Grounding has been the subject of numerous scientific studies. This valuable research deepens our understanding of how grounding works and its potential benefits! Checkout the findings for yourself!
The biologic effects of grounding the human body during sleep as measured by cortisol levels and subjective reporting of sleep, pain, and stress.
Ghaly M, Teplitz D. (Altern Complement Med. 2004 Oct;10(5):767-76) PubMed ID: 15650465
Cortisol levels were measured and evaluated to test the hypothesis that grounding the human body to earth during sleep will result in quantifiable changes in cortisol. It was also hypothesized that grounding the human body would result in changes in sleep, pain, and stress (anxiety, depression, irritability), as measured by subjective reporting.
The results of the study found measurable improvements. Cortisol levels were significantly reduced during night-time sleep with a trend toward normalization. Subjectively reported symptoms, including sleep dysfunction, pain, and stress, were reduced or eliminated in nearly all subjects. This indicates that grounding the human body to earth ("earthing") during sleep reduces night-time levels of cortisol and resynchronizes cortisol hormone secretion with the natural 24-hour circadian rhythm profile.

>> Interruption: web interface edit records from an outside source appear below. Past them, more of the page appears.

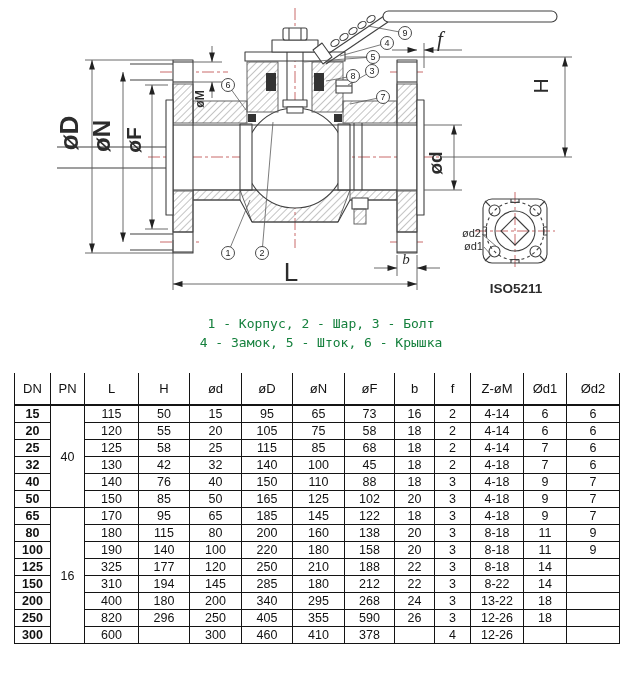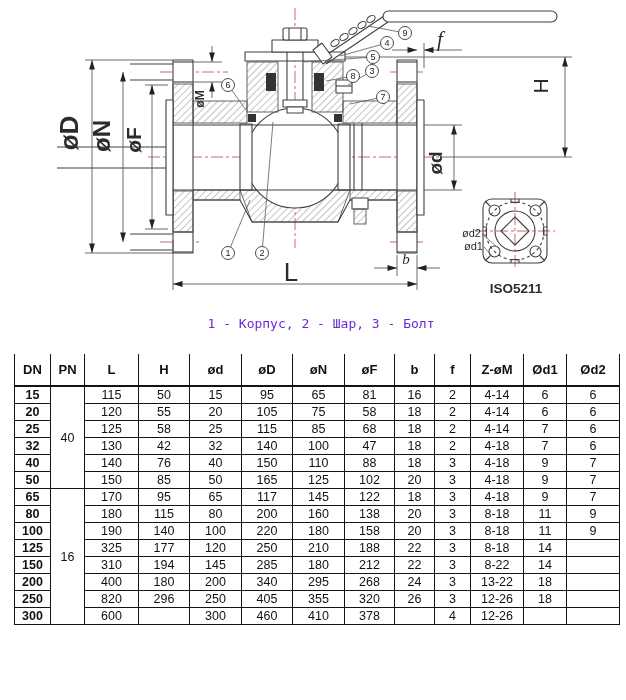"1 - Корпус, 2 -" .legend { color: #6d28d9 -> #15803d }
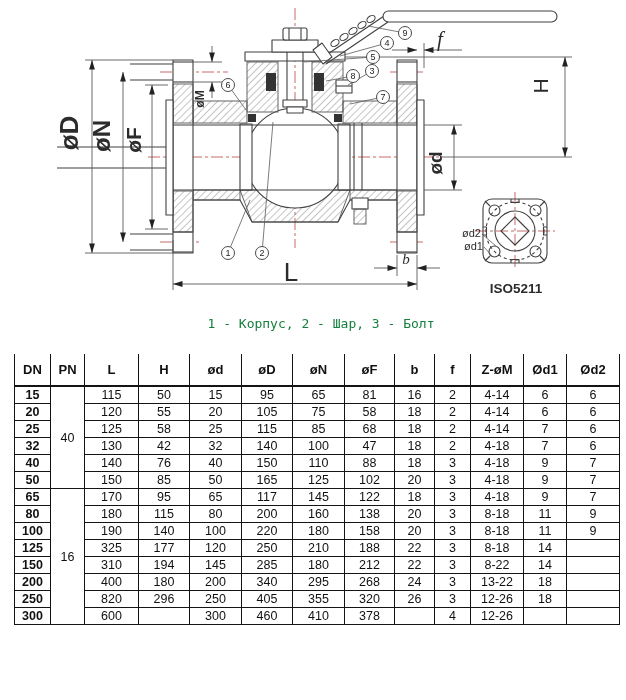"4 - Замок, 5 -" div { html: none -> <div>4 - Замок, 5 - Шток, 6 - Крышка</div> }
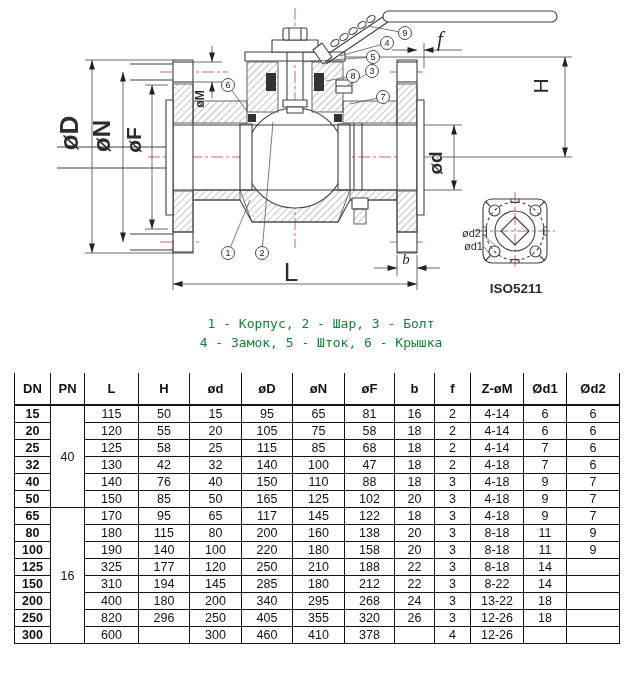"DN" table.spec th { font-weight: bold -> normal }
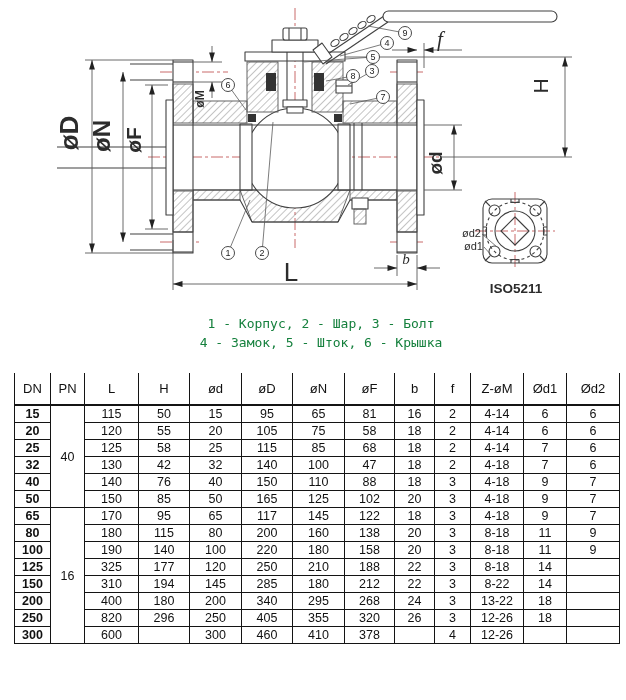"81" td { text: 81 -> 73 }
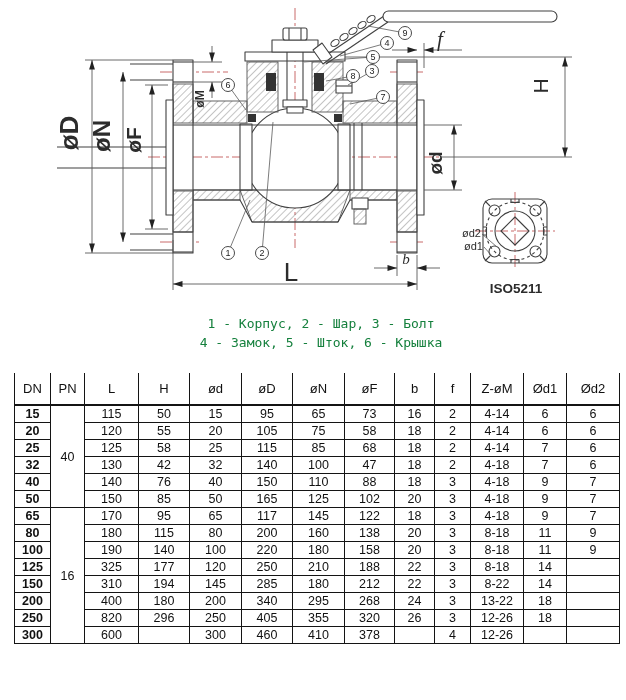"47" td { text: 47 -> 45 }
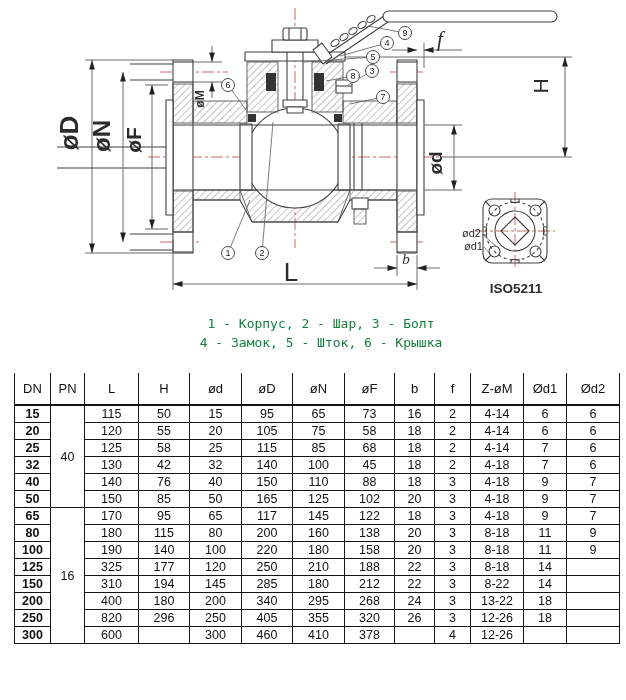"117" td { text: 117 -> 185 }
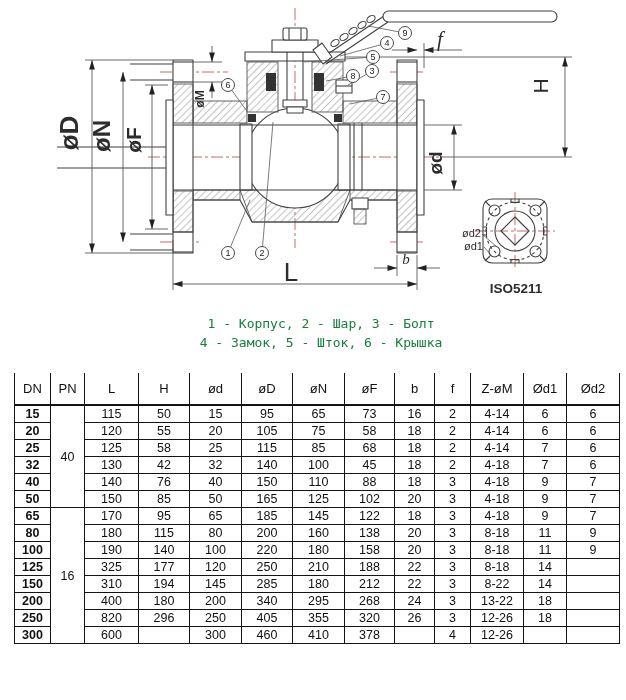"320" td { text: 320 -> 590 }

Emotional Stress, Heart Rate Variability, Grounding, and Improved Autonomic Tone: Clinical Applications
Gaétan Chevalier, Stephen T. Sinatra (PDF)
Integrative biophysics for medical applications has been increasing in popularity. Grounding or earthing is the oldest and most basic form of natural bioelectric potential that supports physiological and electrophysiological changes in the body. Previous investigations have shown that grounding profoundly affects skin conductance within seconds, and it's been hypothesized that grounding may also improve heart rate variability. In this study, grounded subjects showed improvements that go beyond basic relaxation. Since improved heart rate variability has such a positive impact on cardiovascular status, it is suggested that simple grounding techniques be utilized as a basic integrative strategy in supporting the cardiovascular system, especially under situations of heightened autonomic tone (ie, when the sympathetic nervous system is more activated than the parasympathetic nervous system).
Pilot study on the effect of grounding on delayed-onset muscle soreness (DOMS).
Brown, D., Chevalier, G., Hill, M. J Altern Complement Med. 2010 Mar;16(3):265-73. doi: 10.1089/acm.2009.0399. PubMed ID: 20192911
The purpose of this pilot study was to determine whether there are markers that can be used to study the effects of grounding on delayed-onset muscle soreness (DOMS). The subjects were exposed to an eccentric exercise that caused DOMS in muscles of both legs. Half of the subjects were grounded with electrode patches and patented conductive sheets connected to the earth while the other half (control subjects) were treated identically, except that the grounding systems were not connected to the earth.
The results of the study reveal that grounding the body to the earth alters measures of immune system activity and pain. Since this is the first intervention that appears to speed recovery from DOMS, this pilot provides a basis for a larger study.